Un truc ultrasimple? Oui, le suivant : et si, au lieu de verser une prime à quelqu'un en fonction de sa performance, on lui attribuait la même somme, mais à la condition qu'il la donne ensuite à un collègue…
Intrigant, n'est-ce pas? On pourrait se dire, a priori, que personne n'est tenté d'en faire plus que d'habitude pour le profit d'autrui. Regardons ce qu'ont donné les trois expériences qu'ils ont mené à cet effet.
Dans la première expérience, les cinq chercheurs ont invité 46 employés d'une banque australienne à remplir en ligne un questionnaire sur leur niveau de satisfaction au travail. Deux semaines plus tard, les participants ont reçu un courriel leur annonçant une bonne nouvelle :
> La moitié d'entre eux se sont vu remettre 25 dollars – une somme dérisoire compte tenu des salaires des personnes concernées – qu'ils devaient attribuer à l'organisme de bienfaisance de leur choix, via le site Web KarmaCurrency.com.

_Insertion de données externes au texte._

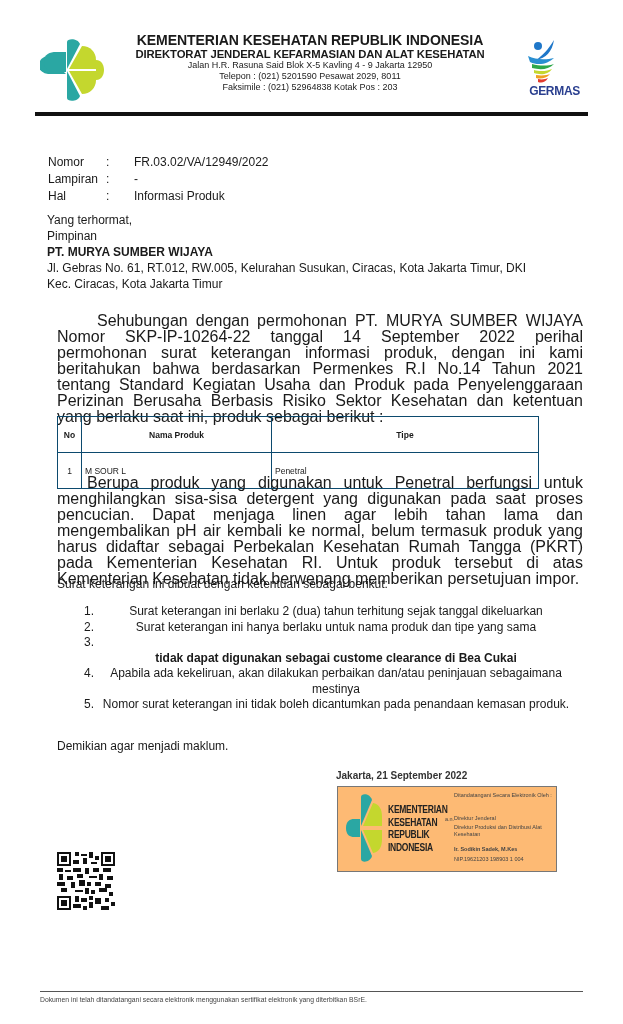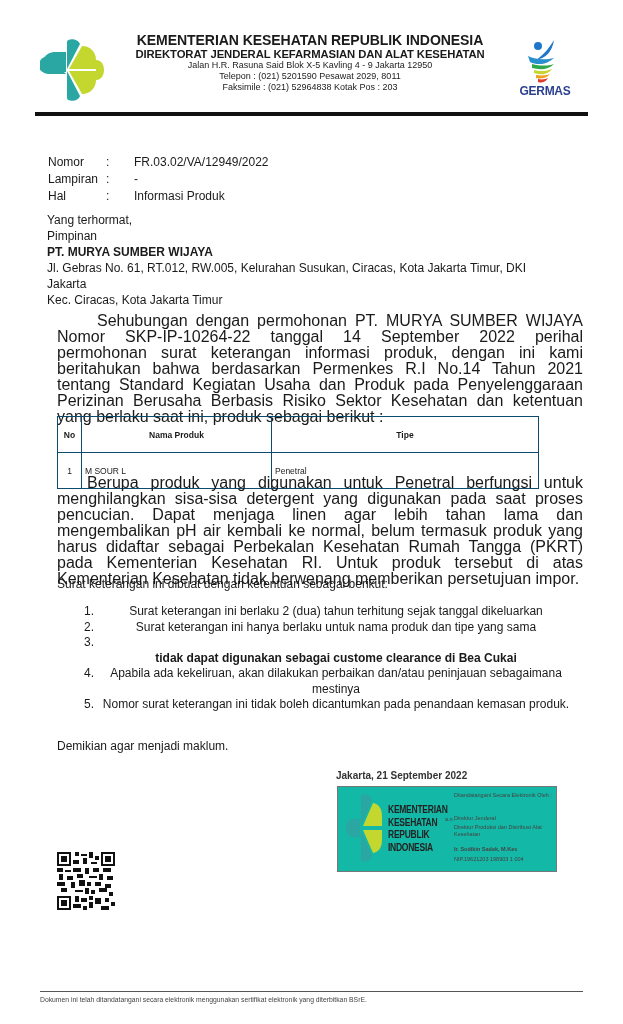"GERMAS" .germas-text { text-align: center -> right }
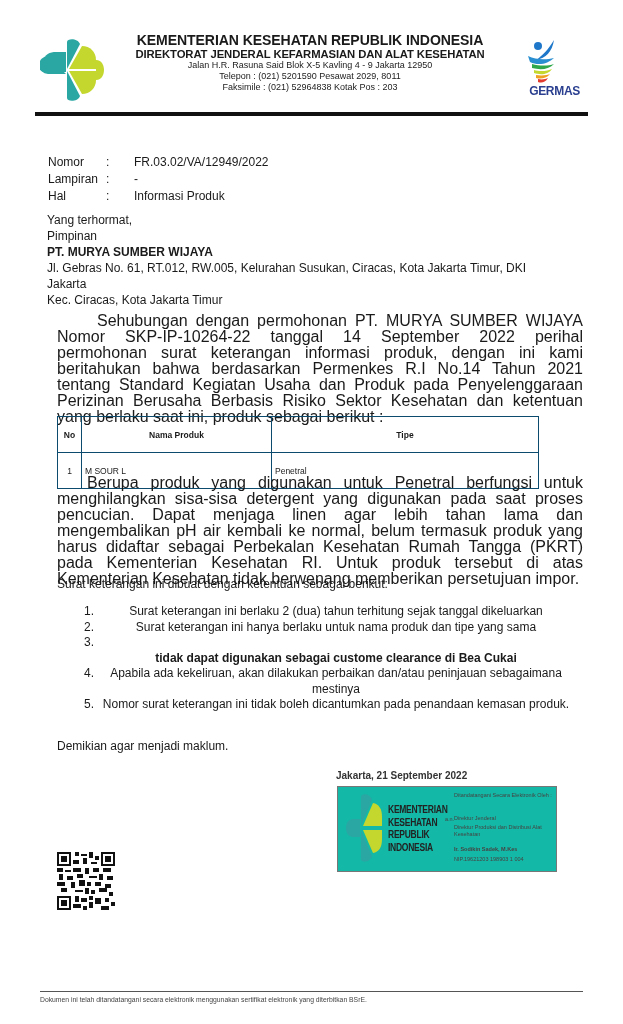"Jakarta" div { html: <div>Jakarta</div> -> none }
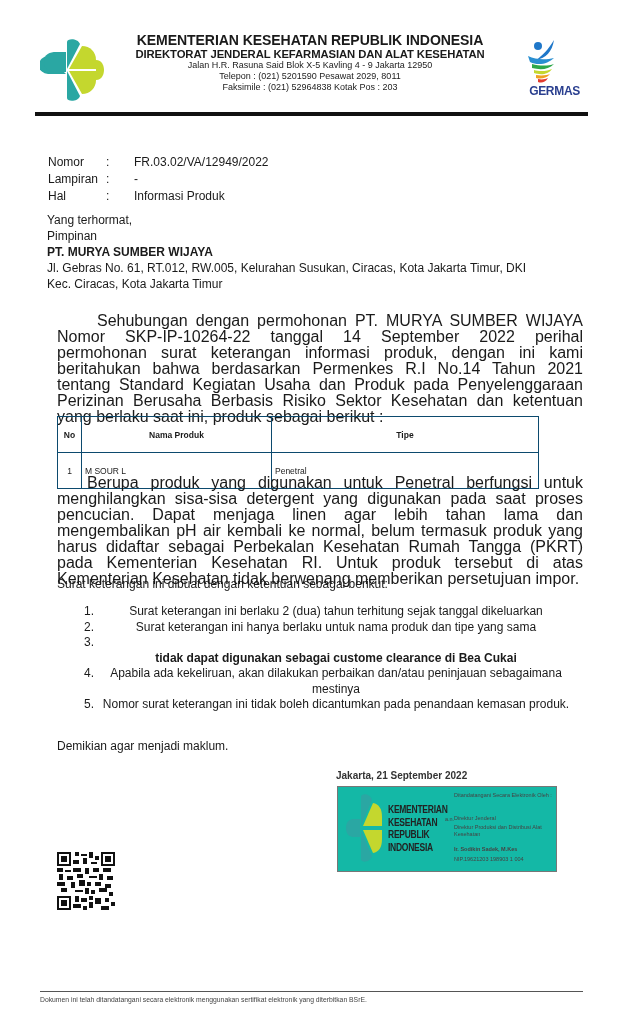"KEMENTERIAN" .sign-box { background: #14b8a6 -> #fdba74 }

> L'autre moitié a disposé, elle, de 50 dollars – une somme significative, cette fois-ci – à attribuer à l'organisme de bienfaisance de leur choix.
Puis, tous ont été invités à remplir un nouveau questionnaire sur le niveau de satisfaction au travail, qu'ils devaient impérativement remplir d'ici les quinze jours à venir.
Résultat? Fort intéressant :
> Plus heureux. Ceux qui ont donné 50 dollars à autrui se sont senti nettement plus heureux au travail que d'habitude. Pas vraiment les autres participants.
Dans la deuxième expérience, 62 étudiants de l'Université de Colombie-Britannique, qui brillaient au sein de leur équipe de ballon-chasseur, ont chacun reçu un billet de 20 dollars. Leur mission : le dépenser d'ici la fin de la semaine. Sans le savoir, les participants figuraient dans deux catégories distinctes :
> Pour les uns, il avait été indiqué qu'ils pouvaient s'offrir ce qu'ils voulaient avec.
> Pour les autres, il avait été indiqué qu'ils devaient acheter avec un cadeau qui serait offert à un membre de leur équipe de ballon-chasseur désigné par tirage au sort.
Résultat? Tenez-vous bien…
> Une équipe plus performante. Ceux qui ont dépensé le billet de 20 dollars au profit d'autrui ont vu la performance de leur équipe s'améliorer dans les semaines qui ont suivi. Ce qui ne s'est pas vérifié pour les autres participants.
Dans la dernière expérience, 112 représentants commerciaux d'une compagnie pharmaceutique établie en Belgique, qui affichaient de bons résultats de vente, ont reçu chacun 15 euros (environ 21 dollars) à dépenser, une fois de plus, d'ici la fin de la semaine. Là encore, la moitié étaient invités à se faire un petit cadeau avec, et l'autre, un cadeau à un collègue évoluant dans la même équipe que la leur (ces représentants commerciaux fonctionnent en équipe, chacune ayant la responsabilité d'une zone géographique), tiré au sort.
Résultat? Conforme aux attentes des cinq chercheurs…
> Une équipe vraiment plus performante. Ceux qui ont dépensé les 15 euros au profit d'autrui ont vu la performance de leur équipe s'améliorer dans le mois qui a suivi. Ce qui ne s'est pas vérifié pour les autres participants.
Que retenir de tout cela? Une chose très simple :
> Adoptez le système des primes solidaires. Si vous voulez rendre vos employés plus heureux et plus efficaces, il vous suffit de remplacer les classiques primes à la performance par des primes solidaires, c'est-à-dire des primes que l'on touche parce qu'on les mérite, mais des primes que l'on doit dépenser non pour soi, mais pour un collègue proche désigné par tirage au sort.
Vous doutez encore? Eh bien, tentez l'expérience, et vous verrez pas vous-même.
En passant, l'écrivain français Jean-François de La Harpe a dit dans Philoctète : «Le plaisir des bons cœurs, c'est la reconnaissance».